| 8:05 pm on Nov 19, 2003 (gmt 0)|
They could decrypt or add their own entries :P Replace, delete and whatnot. Once into a account they have more access to compromise the system as a whole instead of one account.
Audit your own passwords. Even without access to a account users can be auditing your passwords for you, there are enough applications out there the brute force attack to find working accounts.
| 8:09 pm on Nov 19, 2003 (gmt 0)|
I guess the un-deletable answer is:
| 8:28 pm on Nov 19, 2003 (gmt 0)|
Yes, if the file is accessable it can be cracked. Most people dont choose hard passwords so cracking could be done in a short period of time with poor passwords.
| 8:38 pm on Nov 19, 2003 (gmt 0)|
|they decrypt the .htaccess/.htpasswd files? |
Just to clear things up on the subject of .htpasswd; remember that you cannot "decrypt" entries in .htpasswd since they are only one-way hash values, not encrypted passwords.
Instead; as EliteWeb is referring to, "hackers" (or more correctly "crackers") perform a dictionary attack on entries in .htpasswd by comparing the hashed values of thousands of known passwords with those in your .htpasswd file.
| 8:58 pm on Nov 19, 2003 (gmt 0)|
To clarify I never did say a hacker or a cracker I was talking about someone who gained access :P If talking about cracking files the person would be refered to as a cracker.
Mmmm Makes me wonder, if you gain entry to a system your a hacker. But when you crack passwords is your hacker title removed or do you become a hacker/cracker? ;)
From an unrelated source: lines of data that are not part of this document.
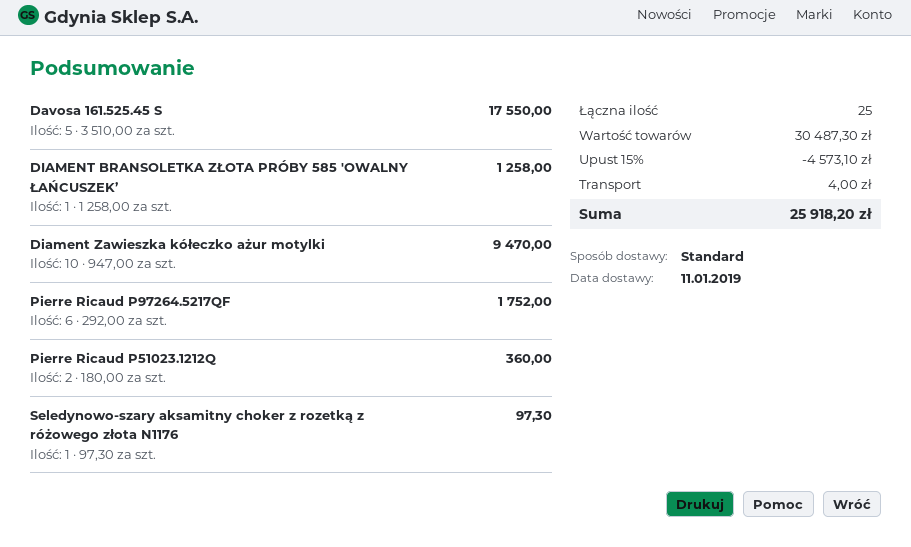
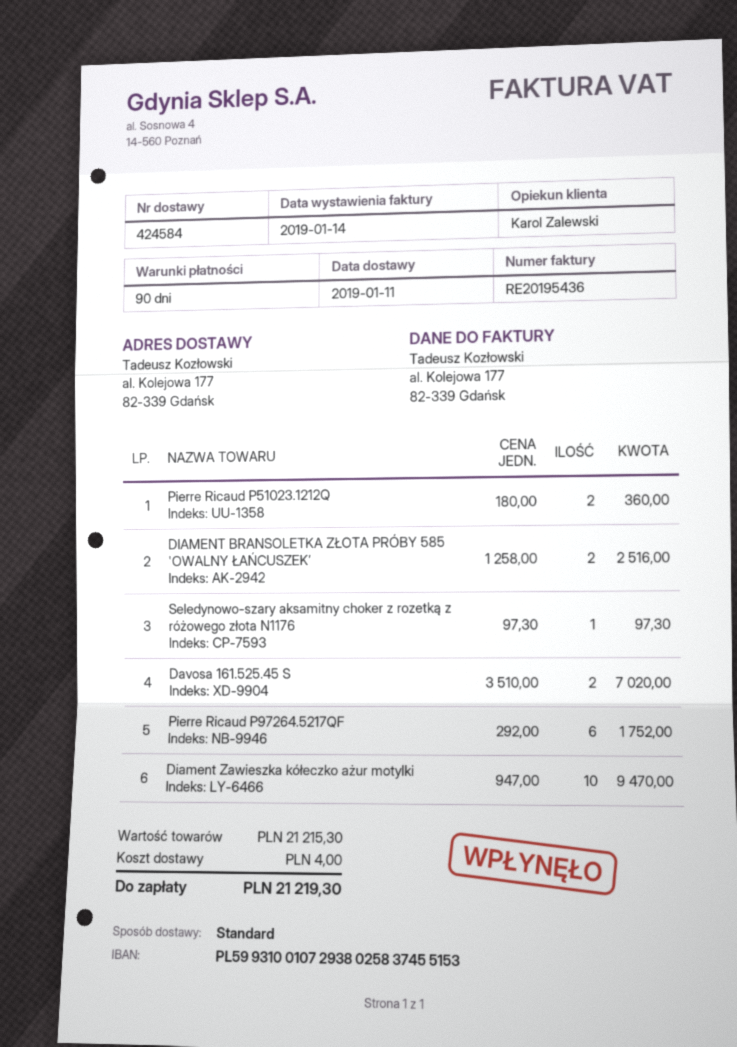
Davosa 161.525.45 S: 5 x 3510.00 = 17550.00 -> 2 x 3510.00 = 7020.00
DIAMENT BRANSOLETKA ZŁOTA PRÓBY 585 'OWALNY ŁAŃCUSZEK’: 1 x 1258.00 = 1258.00 -> 2 x 1258.00 = 2516.00
subtotal: 30487.30 -> 21215.30
discount: 15% = 4573.10 -> none
total: 25918.20 -> 21219.30

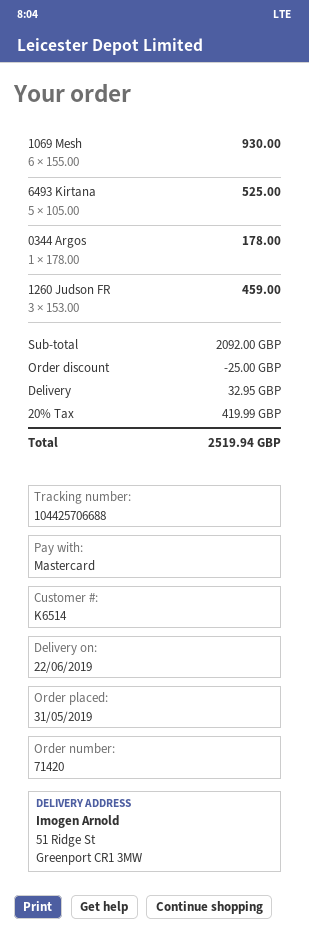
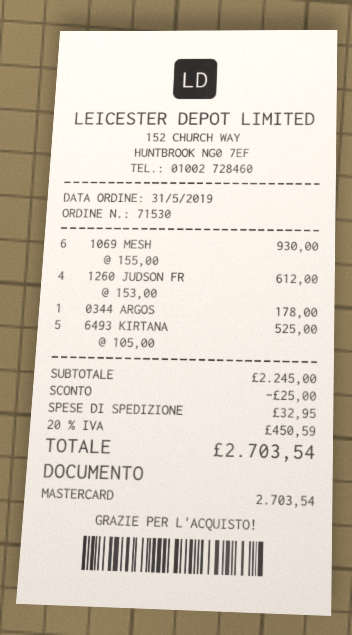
order number: 71420 -> 71530
1260 Judson FR: 3 x 153.00 = 459.00 -> 4 x 153.00 = 612.00
subtotal: 2092.00 -> 2245.00
tax: 20% = 419.99 -> 20% = 450.59
total: 2519.94 -> 2703.54

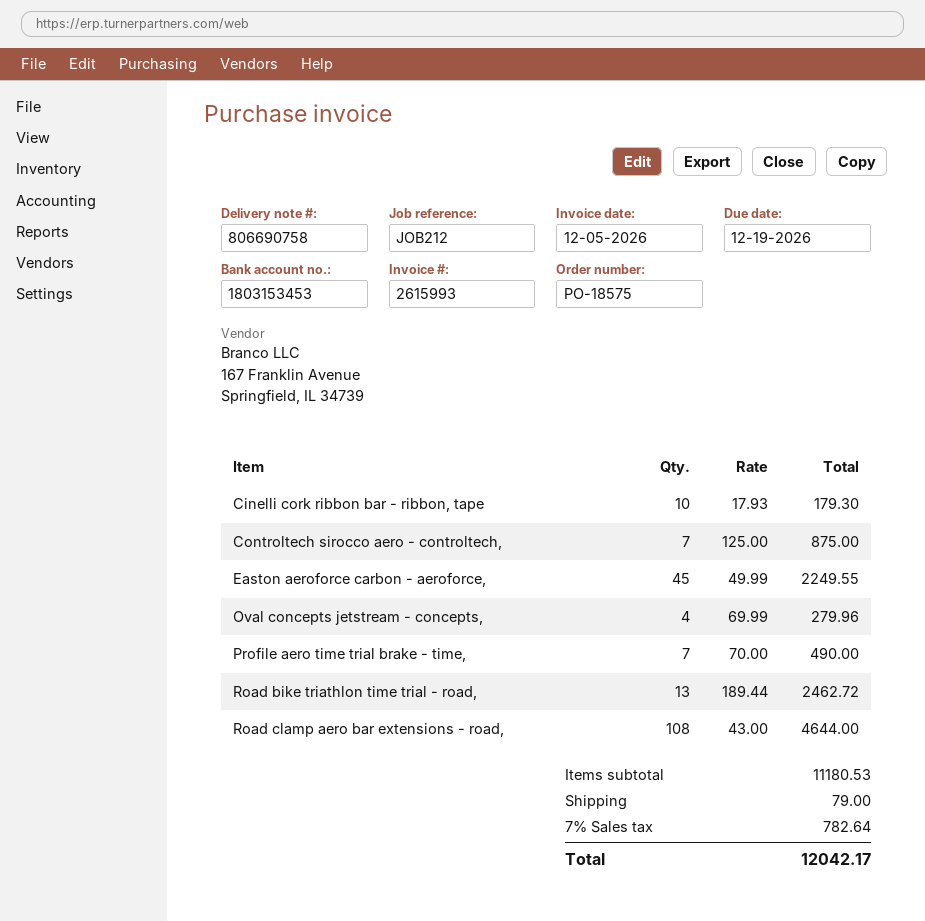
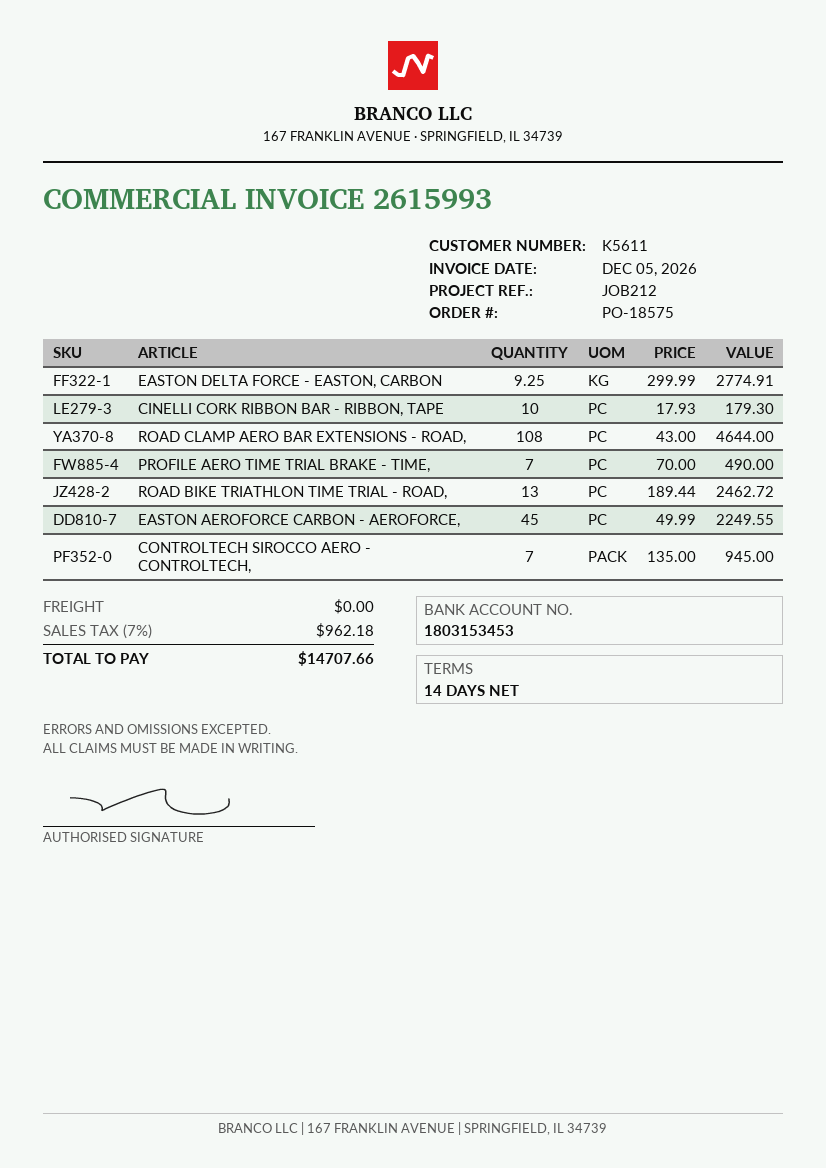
Controltech sirocco aero - controltech,: 7 x 125.00 = 875.00 -> 7 x 135.00 = 945.00
Oval concepts jetstream - concepts,: 4 x 69.99 = 279.96 -> none
EASTON DELTA FORCE - EASTON, CARBON: none -> 9.25 x 299.99 = 2774.91
shipping: 79.00 -> 0.00
tax: 7% = 782.64 -> 7% = 962.18
total: 12042.17 -> 14707.66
| 9:00 pm on Nov 19, 2003 (gmt 0)|
|do you become a hacker/cracker? |
Most of the time I become root.
| 2:59 pm on Nov 20, 2003 (gmt 0)|
>>>Just to clear things up on the subject of .htpasswd; remember that you cannot "decrypt" entries in .htpasswd since they are only one-way hash values, not encrypted passwords.
this is the answers I was looking for, thanks everybody!
| 3:14 pm on Nov 20, 2003 (gmt 0)|
Maybe I'm missing the point, but what are you trying to protect? A .htaccess file will only protect files accessed via HTTP. An example: on a shared UNIX/Linux/FreeBSD server (used by many sites), all the users tend to belong to the same group. By default, directories are created with the permissions set as 755, and regular files as 644. This means that anyone with shell access (as a regular user, not root) to that server will be able to read all your files, including those "protected" by your .htaccess. They would have no need to decrypt your .htpasswd file. Unless you're on a fully dedicated server, you should set the directory permissions as 701 and regular files as 604, so that the group does not have read access.
(Note I'm not a UNIX guru, so I may not have explained this well.)